Django + Elasticsearch. Searching for awesome TED Talks


In the article we’re going to cover the basics of Elasticsearch: what it is, how to run it, how to communicate with it.

Then, after we feel comfortable with Elasticsearch, we will start developing a simple web application with Django that will use the power of Elasticsearch.

Running Elasticsearch

Before diving into the concepts of Elasticsearch we should run it first.

When you start reading about Elasticsearch on the internet, you will definitely stumble upon Elastic Stack term. Elastic Stack is an ecosystem of different tools: Kibana, Logstash, Beats and Elasticsearch itself. In the article we’re going to use only Elasticsearch.

The simplest way to run Elasticsearch is to use Docker. All you need is to pull an image from DockerHub, run the container and it just works:

$ docker pull elasticsearch:6.6.1
$ docker run -d --name elasticsearch -p 9200:9200 -e "discovery.type=single-node" elasticsearch:6.6.1

If you did everything correctly you should be able to send HTTP request to Elasticsearch:

$ http GET localhost:9200
HTTP/1.1 200 OK
content-encoding: gzip
content-length: 298
content-type: application/json; charset=UTF-8 { "cluster_name": "docker-cluster", "cluster_uuid": "9aZz9ThdRUSvhgWJn5GaOQ", "name": "DsBD6kQ", "tagline": "You Know, for Search", "version": { "build_date": "2019-02-13T17:10:04.160291Z", "build_flavor": "default", "build_hash": "1fd8f69", "build_snapshot": false, "build_type": "tar", "lucene_version": "7.6.0", "minimum_index_compatibility_version": "5.0.0", "minimum_wire_compatibility_version": "5.6.0", "number": "6.6.1" }
}

I’ve used here and will be using later httpie library for sending HTTP requests. You can use httpie, curl or any other client for sending requests. It’s up to you.

Elasticsearch Essentials

Elasticsearch is a search engine. Some of the reasons why you should consider using Elasticsearch for searching data in favor of regular SQL databases like PostgreSQL or MySQL:

  1. it works really fast;
  2. it scales;
  3. it has a lot of cool components like Kibana for visualizing data, Logstash for collecting and transforming data and etc.

Communication with Elasticsearch happens through RESTful API. Because of that, all operations are available over HTTP. If you’ve already used RESTful APIs before, the communication should be smooth for you.

Elasticsearch is NoSQL database.

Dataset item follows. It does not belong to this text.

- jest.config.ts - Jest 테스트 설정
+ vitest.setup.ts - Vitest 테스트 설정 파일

It stores data as JSON documents and it doesn’t impose a strict structure on your data which means that you can put anything you want in your JSON document.

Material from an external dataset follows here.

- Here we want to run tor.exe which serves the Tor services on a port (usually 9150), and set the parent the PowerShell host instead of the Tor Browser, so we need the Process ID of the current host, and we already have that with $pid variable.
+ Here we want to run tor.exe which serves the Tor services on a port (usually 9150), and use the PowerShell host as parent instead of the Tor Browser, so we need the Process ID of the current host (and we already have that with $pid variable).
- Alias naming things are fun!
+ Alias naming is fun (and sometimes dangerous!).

These JSON documents are organized within types and indexes. Each document belongs to a type. The type itself lives in the index. Each index can contain only a single type.

We can draw a parallel between how Elasticsearch stores data and how any relational database stores data:

Relational DB → Databases → Tables → Rows → Columns

Elasticsearch → Indexes → Types → Documents → Fields

The only difference is that in relational databases each database can have many tables. But in Elasticsearch each index can only have one type.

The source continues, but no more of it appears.